The Courage of Sarah Noble
- First edition
- Author: Alice Dalgliesh
- Cover artist: Leonard Weisgard
- Genre: Historical Fiction
- Publisher: Scribner and Sons
- Publication date: 1954

= The Courage of Sarah Noble =

1954 novel by Alice Dalgliesh

The Courage of Sarah Noble by Alice Dalgliesh is the story of a young girl who travels with her father into Connecticut during the early 18th century, and her experiences with the native Schaghticoke. It was published in 1954 and received a Newbery Honor Award.

== The story ==
Sarah accompanies her father in his journey to set up their farm in a newly purchased plot in New Milford. Once they arrive, Sarah and her father begin scouting the land he has bought. They are approached by the people who lived there, the Schaghticoke. Sarah is frightened because of rumors she has heard from children about the "Indians" they would encounter, but finds that the Schaghticoke are friendly to her and her father. Sarah and her father befriend one of the local Indian families, who take care of her when her father is forced to return alone to their old home to retrieve the rest of their family.

== History ==
Alice Dalgliesh begins the book with an author's note.
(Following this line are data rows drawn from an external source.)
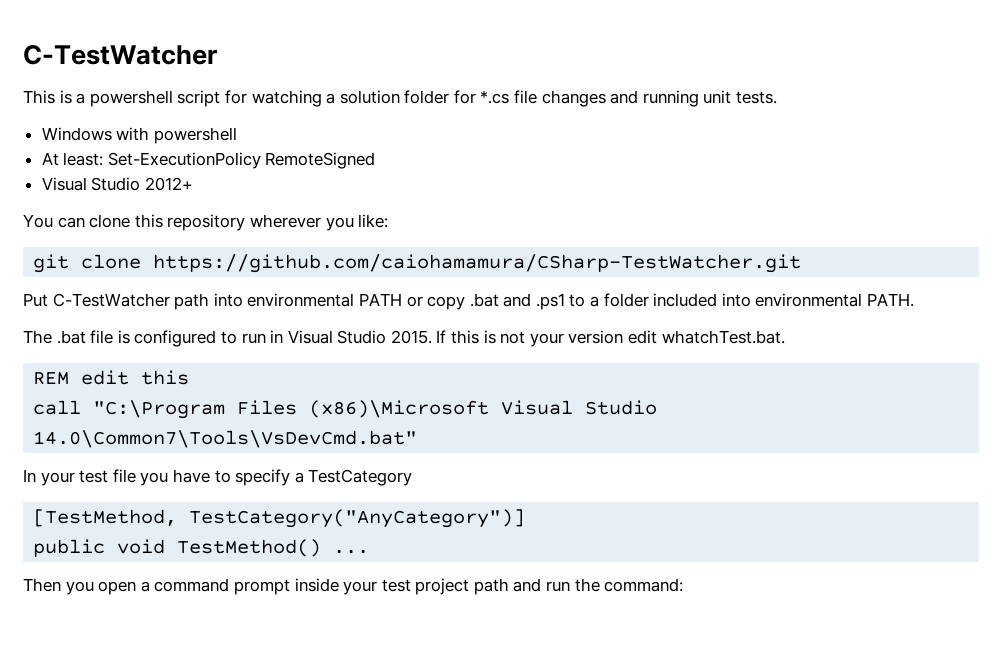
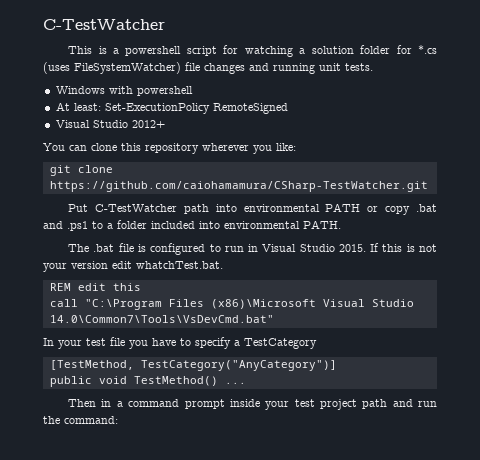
(510, 97) none -> [43,62,181,74] (uses FileSystemWatcher)
[65,581,137,595] you open -> [101,399,112,407] in

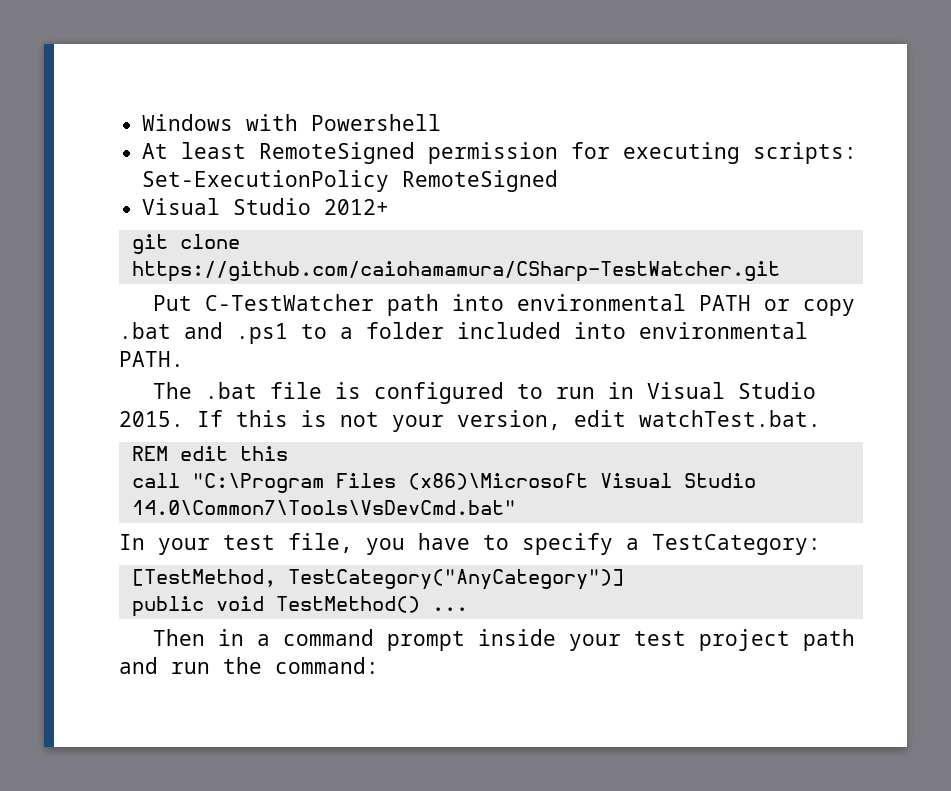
[43,19,165,30] [68,45,438,57] [43,62,373,74] C-TestWatcher // This is a powershell script for watching a solution folder for *.cs (uses FileSystemWatcher) file changes and running unit tests. // -> (142, 122) none
[136,86,193,96] powershell -> [311,114,442,131] Powershell
[73,103,101,111] least: -> [181,142,858,164] least RemoteSigned permission for executing scripts:
[43,143,296,154] // You can clone this repository wherever you like: -> (390, 207) none
[71,261,223,269] version edit whatchTest.bat. -> [457,410,821,430] version, edit watchTest.bat.
[110,337,125,346] file -> [288,533,353,553] file,
[244,338,317,349] TestCategory -> [652,534,821,555] TestCategory:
In the note, she states that this story is true and she makes reference to records of the events. The New Milford Historical Society holds the majority of the resources for this research.

== Reception ==
The New York Times Book Review said of The Courage of Sarah Noble "This story is one to be long remembered for its beautiful simplicity and dignity." The American lists it among their best books for 1954 for juveniles to read. Reviewer Anita Silvey appreciates Sarah's character when she calls her "a protagonist strong enough to accompany her father into the wilderness to build a new cabin for their family and to remain there alone when Father goes back for the rest of the family."